Does anyone of importance still use those? Google and other major email hubs have long switched to AB testing and building user profiles as their primary filtering tools. They want to gather that data to improve efficiency of their targeted advertising, so I trust them to be good at it.

Smaller players might not have resources for that, but how do those opaque third-party blocklists help them? In the best case, those "anti-spam communities" do nothing. In the worst case, they act as data-harvesters, potentially leaking information to (lol) _spammers_. Why should we care about their future?



How does AB testing and user profiles have anything at all to do with detecting when incoming email is spam?
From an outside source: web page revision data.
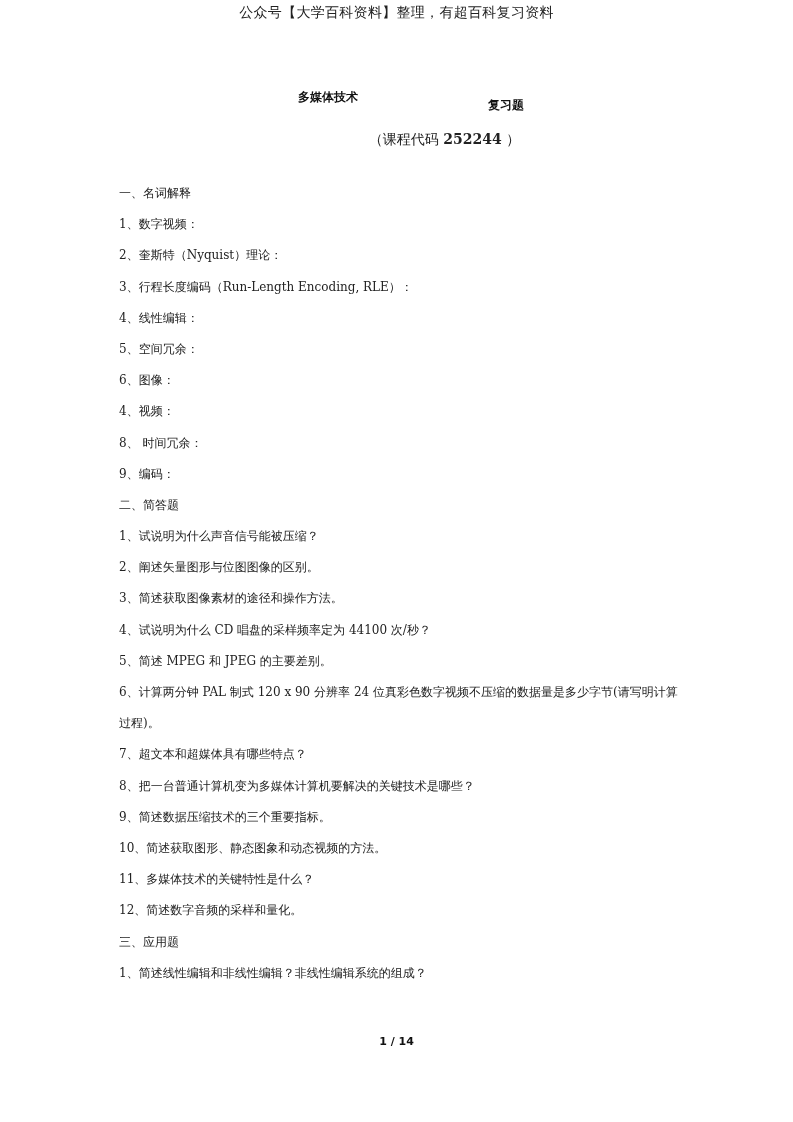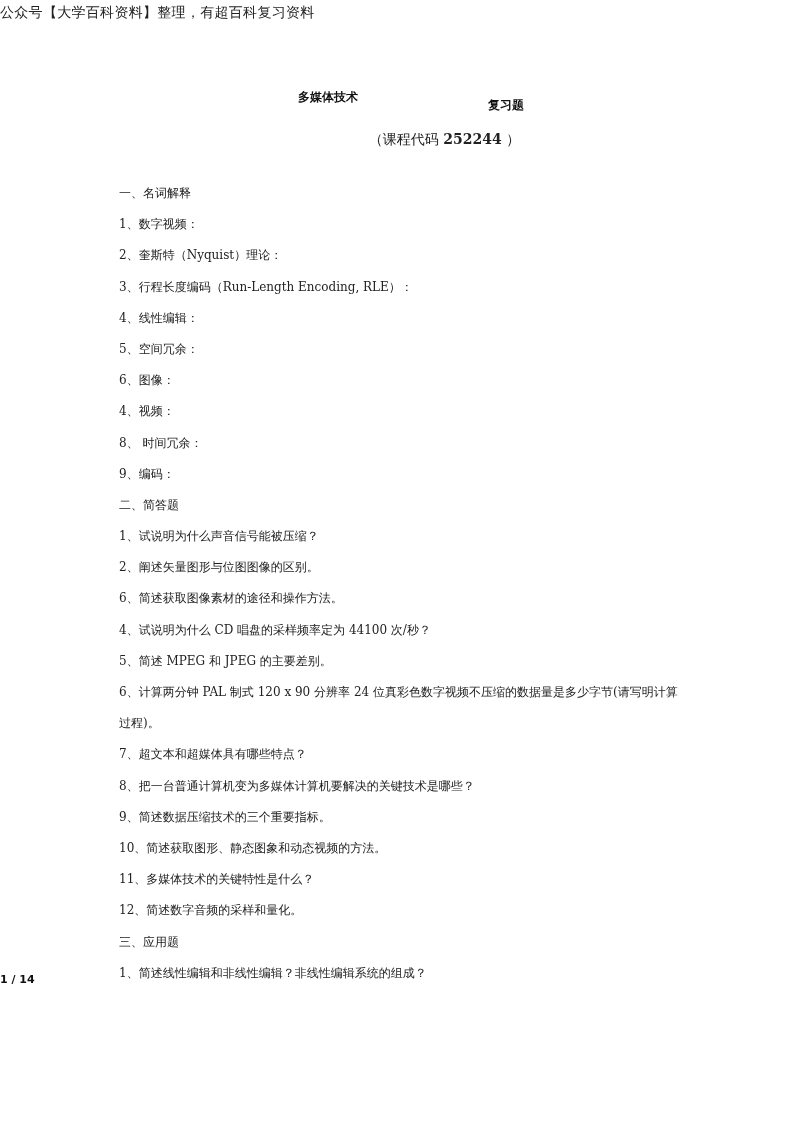--- a/index.html
+++ b/index.html
@@ -20,6 +20,7 @@
       top: 4px;
       left: 0;
       width: 793px;
+      text-align: center;
       font-size: 14px;
       color: #222;
       letter-spacing: 0.3px;

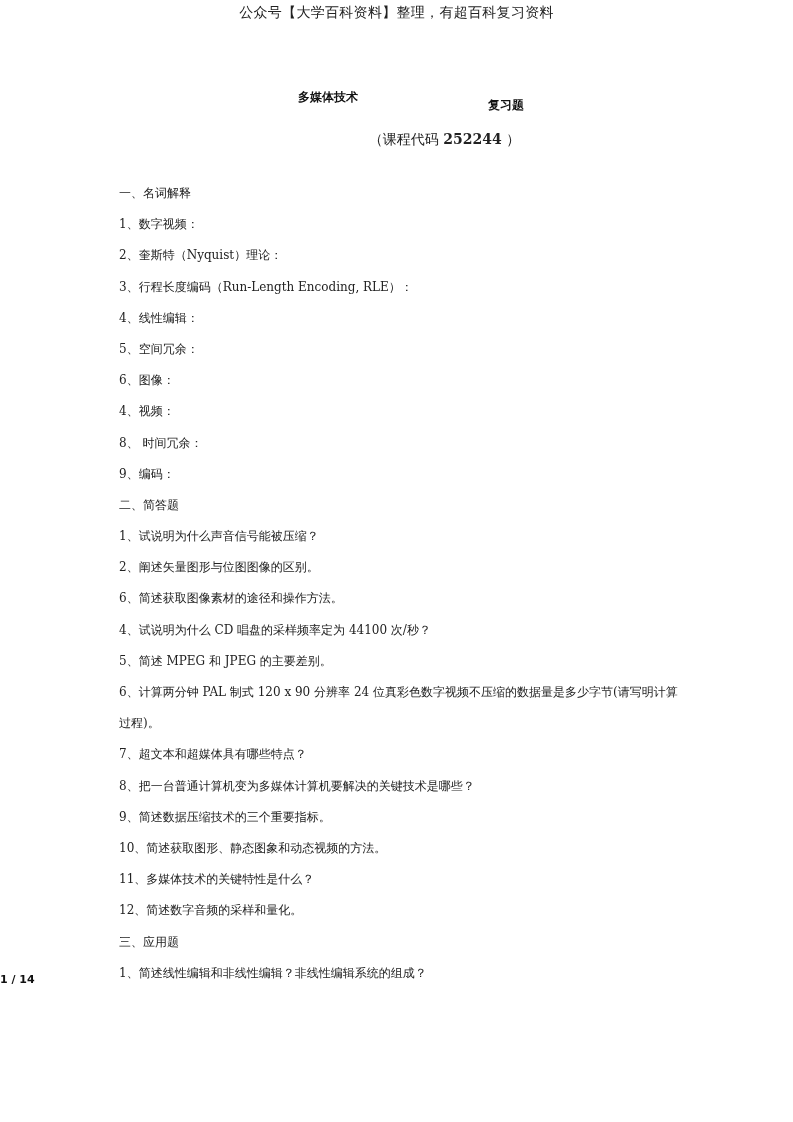--- a/index.html
+++ b/index.html
@@ -113,7 +113,7 @@
   <div class="line">二、简答题</div>
   <div class="line">1、试说明为什么声音信号能被压缩？</div>
   <div class="line">2、阐述矢量图形与位图图像的区别。</div>
-  <div class="line">6、简述获取图像素材的途径和操作方法。</div>
+  <div class="line">3、简述获取图像素材的途径和操作方法。</div>
   <div class="line">4、试说明为什么 CD 唱盘的采样频率定为 44100 次/秒？</div>
   <div class="line">5、简述 MPEG 和 JPEG 的主要差别。</div>
   <div class="line wrap">6、计算两分钟 PAL 制式 120 x 90 分辨率 24 位真彩色数字视频不压缩的数据量是多少字节(请写明计算过程)。</div>

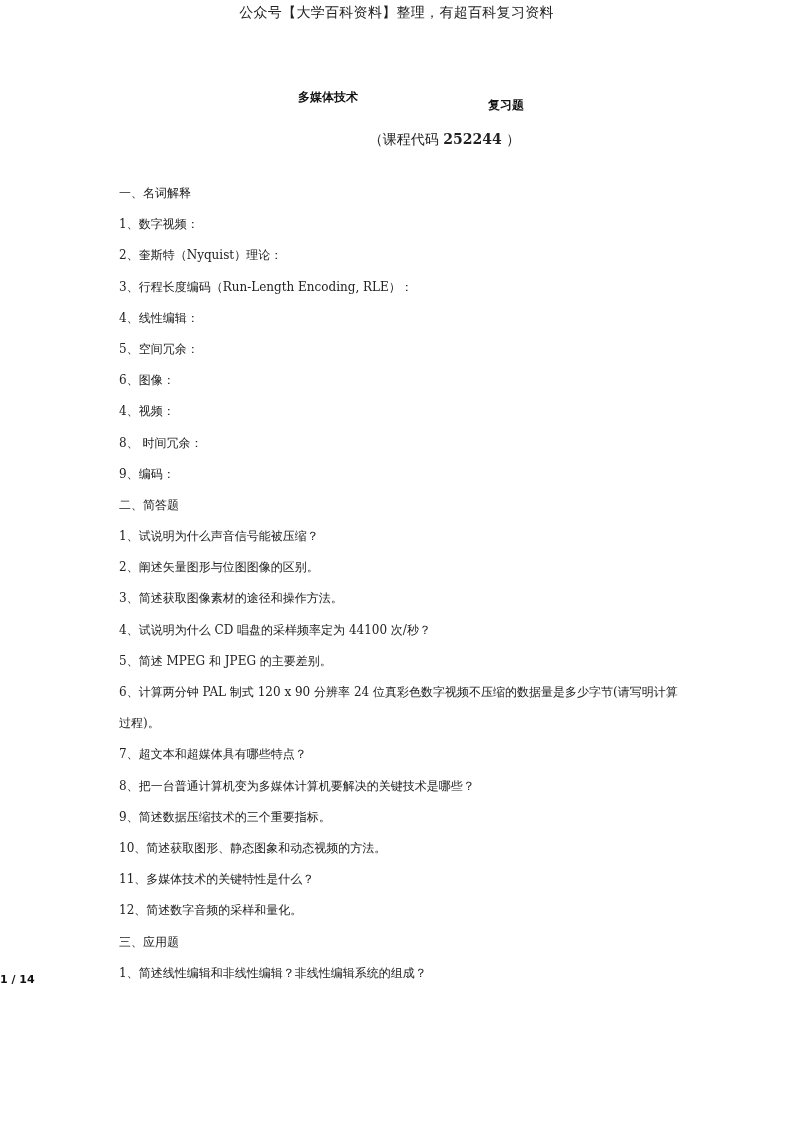--- a/index.html
+++ b/index.html
@@ -76,9 +76,10 @@
     }
     .page-footer {
       position: absolute;
-      top: 973px;
+      top: 1035px;
       left: 0;
       width: 793px;
+      text-align: center;
       font-size: 11px;
       font-weight: bold;
       font-family: "DejaVu Sans", "Liberation Sans", sans-serif;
This post explains it: https://news.ycombinator.com/item?id=12282894

TL;DR: modern email providers don't care if you are in blacklists. If your IP/domain does not have established reputation, they will drop half of your email in spam folder. If users whitelist it or reply to it, your reputation automatically improves.

If your send too much email or your receivers blacklist you (delete without reading or manually move your email to spam), your reputation takes nose dive. Some providers (for example, Yandex) openly describe that logic in their FAQs.


Intersting.

However, as someone who uses SpamAssassin (via FastMail), spam clearinghouses like Spamhaus are still very important. And as long as we want to avoid centralizing all email in the hands of a few massive providers, they will continue to be important.


And for mail senders, SpamAssassin, especially in a comparatively large deployment like FastMail’s, is super useful because it actually tells you why a message was classified as spam, and it’s mostly actionable. SpamAssassin’s rules won’t be the same as what Gmail uses, but there will be strong similarities in many of the rules, and so the sorts of actions that may be necessary to get your SpamAssassin-assigned X-Spam-score down are likely to help on providers like Gmail too.

(I just wish there was better documentation of what all the rules mean, and how to satisfy them.)